Yes, I have resorted to Hamlet in the “nunnery scene”; (one of the several Quartos of this soliloquy, and the most well-known)

He appeared to be deciding whether to avenge his father’s murder and rails against the unfairness of life as he contemplates the alternative

However, Doctor Curmudgeon® in her frustration, anger, and mild madness is wreaking her havoc upon those who text inappropriately

I insist on believing that if Prince Hamlet were with us today, he would have gone a tad freaky over people texting and being oblivious to him

Yes, dear Prince, life can be unfair but right now I am focused on texters…and I know the alternative to texting: it is not necessary for me to do much reflection:

SMASH THEIR PHONES!!!!!

Does this seem excessive? Not to me.

Let me speak to all of thou with my latest texting encounter:

As I was examining a young woman in my office, and had just placed stethoscope upon her chest, she reached over, grabbed her cell phone and began to text.
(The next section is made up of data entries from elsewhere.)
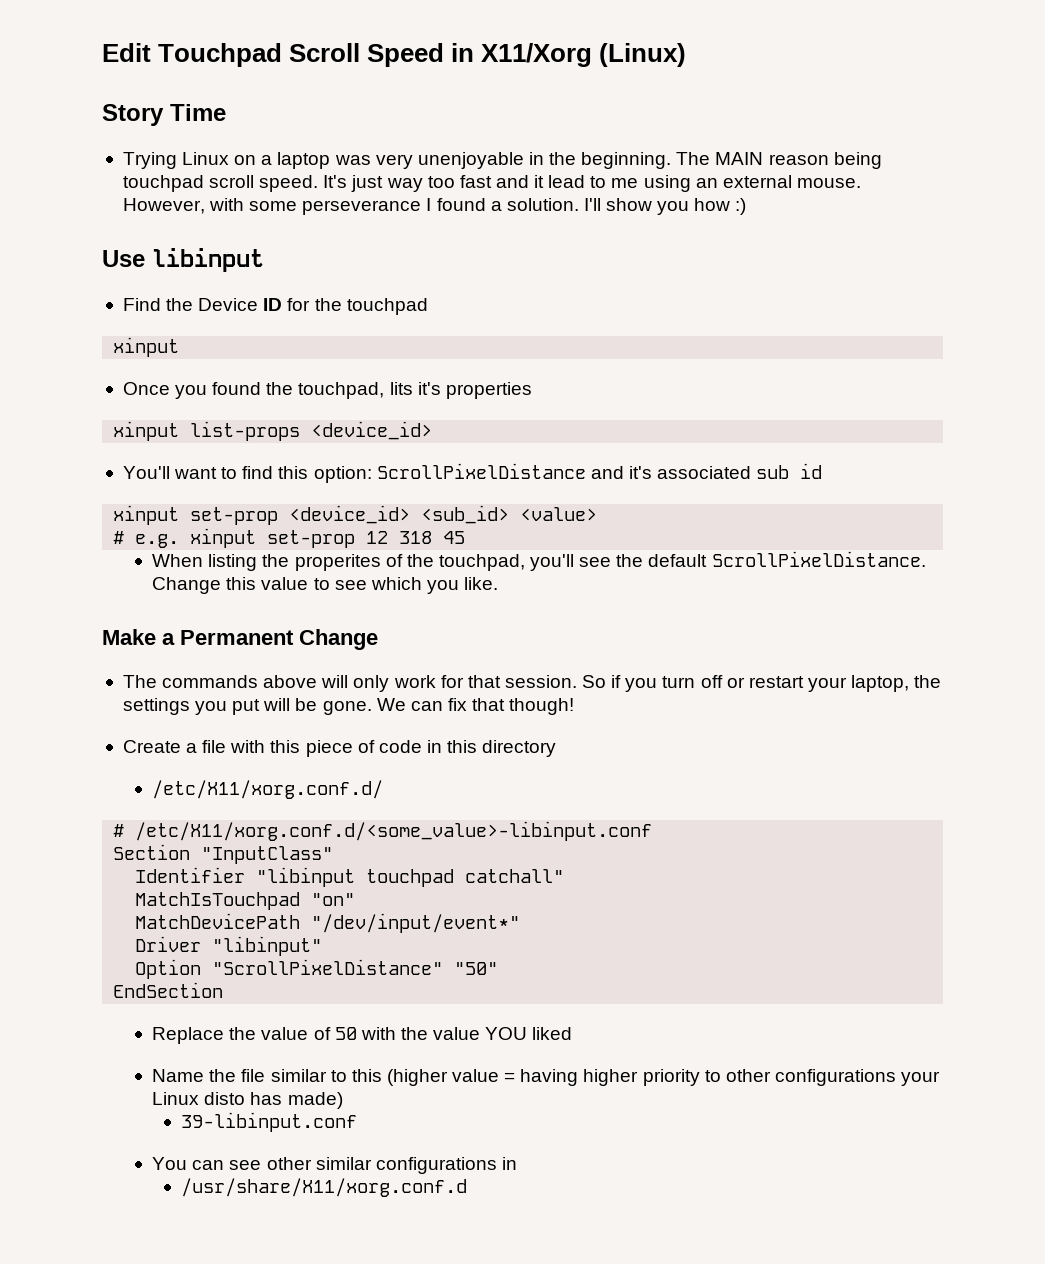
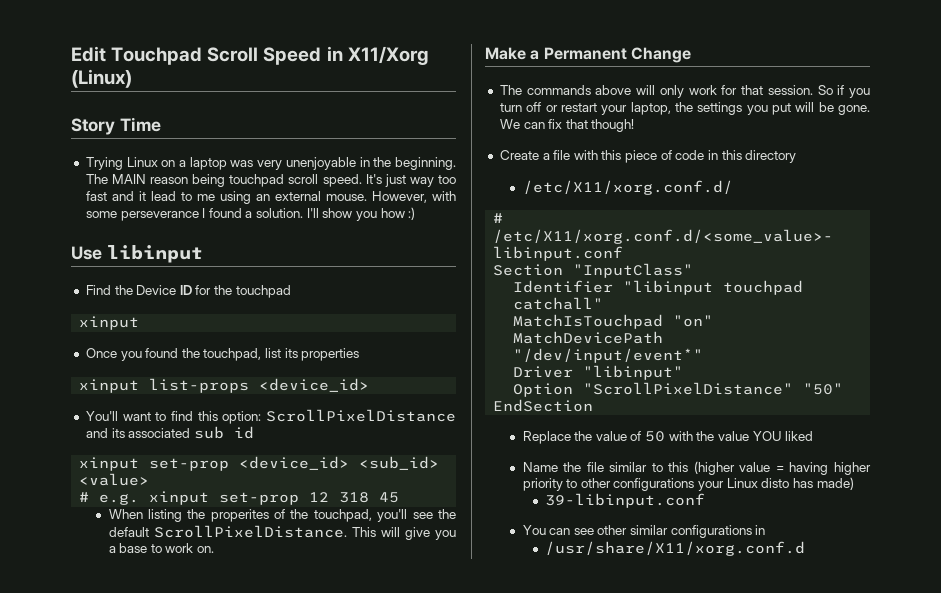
- Once you found the touchpad, lits it's properties
+ Once you found the touchpad, list its properties
- You'll want to find this option: ScrollPixelDistance and it's associated sub id
+ You'll want to find this option: ScrollPixelDistance and its associated sub id
- Change this value to see which you like.
+ This will give you a base to work on.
Removing the tubes from my ears, I quite pleasantly said to her:

“Please stop texting.”

She had the graciousness to look up at me and smile.

Thinking my message had wended its way to her brain, I resumed my cardiac exam.
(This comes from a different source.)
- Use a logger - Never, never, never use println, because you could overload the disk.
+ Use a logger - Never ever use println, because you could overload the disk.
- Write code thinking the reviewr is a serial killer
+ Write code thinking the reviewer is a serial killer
Again, she reached for her phone.

Again, I, almost as pleasantly, made the same request.

And, of course, she smiled and picked up that damnable phone.
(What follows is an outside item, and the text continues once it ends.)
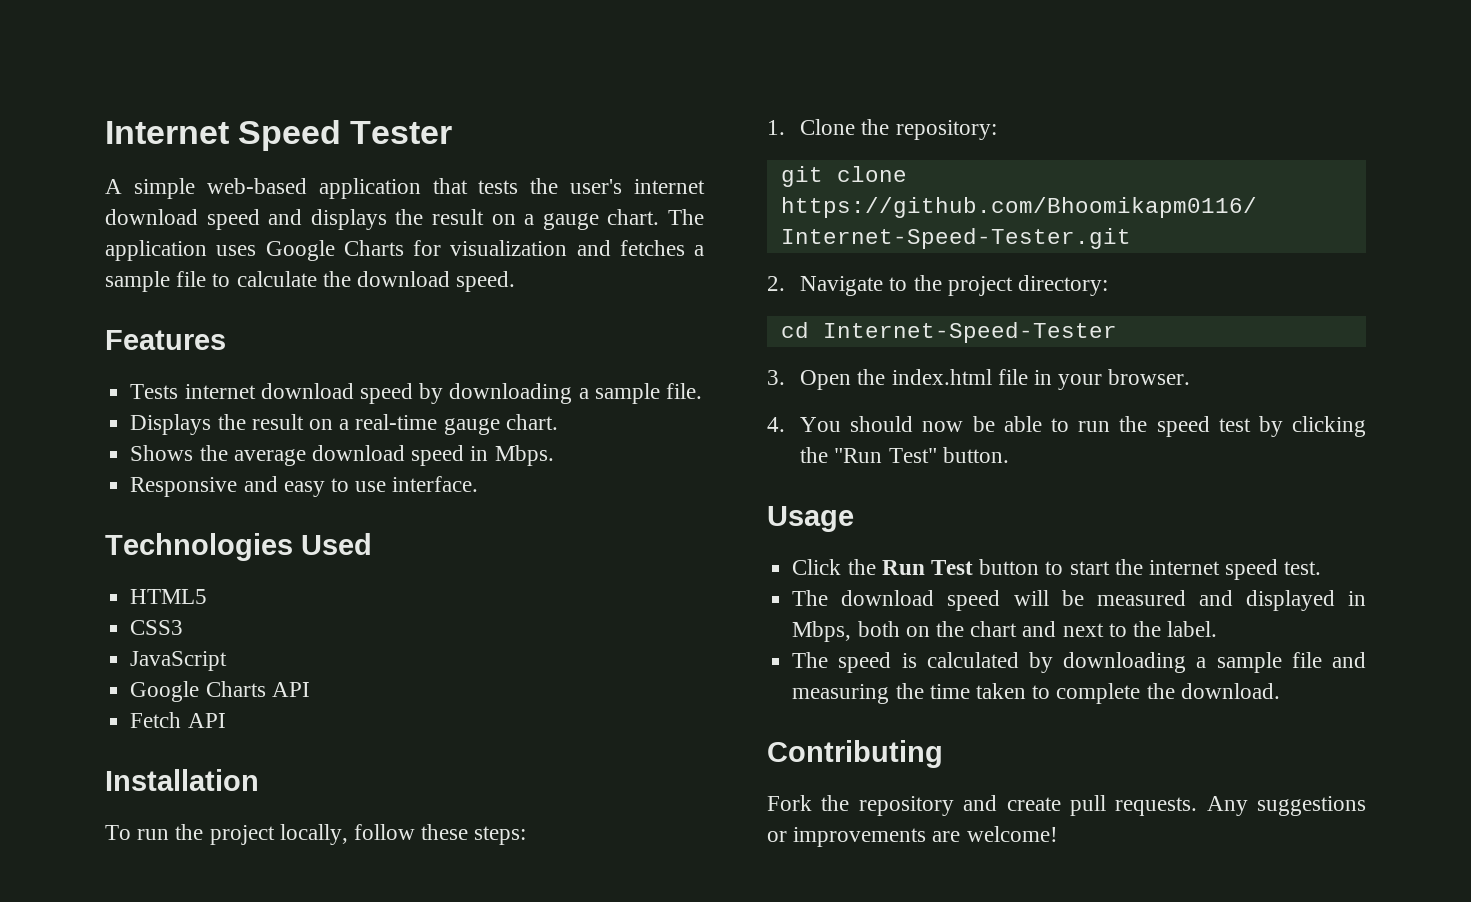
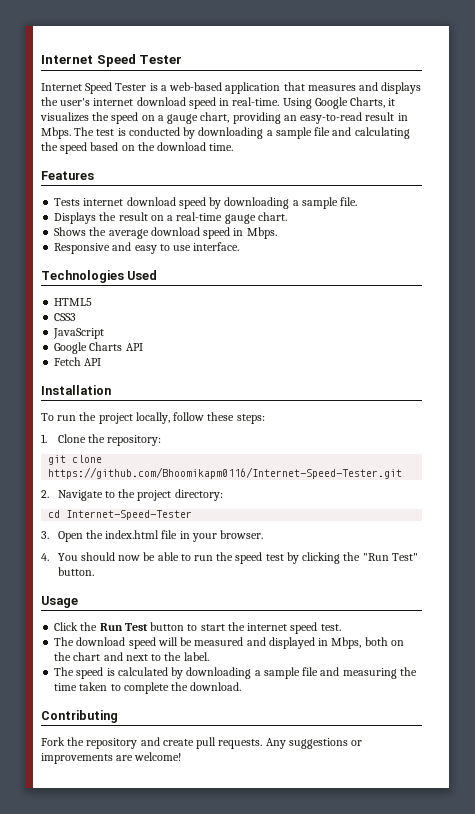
- A simple web-based application that tests the user's internet download speed and displays the result on a gauge chart. The application uses Google Charts for visualization and fetches a sample file to calculate the download speed.
+ Internet Speed Tester is a web-based application that measures and displays the user's internet download speed in real-time. Using Google Charts, it visualizes the speed on a gauge chart, providing an easy-to-read result in Mbps. The test is conducted by downloading a sample file and calculating the speed based on the download time.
Yanking the stethoscope from my ears, I screeched in full curmudgeon, “YOU ARE VERY RUDE.”

The offensive texter just stared at me in astonishment and shock. She was stunned to learn that her behavior was rude!

We have all experienced those who are texting and as we enter the room with a greeting, they quickly hold up one finger for us to wait as they resume their text. (In my mind, I hold a different finger pointed at the offender)

Signs wander over the waiting room and crawl over the walls requesting cell phones to be silenced during a visit with the physician. Hah! Also ignored!

A gynecologist told me of patients who have reached for their cell after speculums have been inserted.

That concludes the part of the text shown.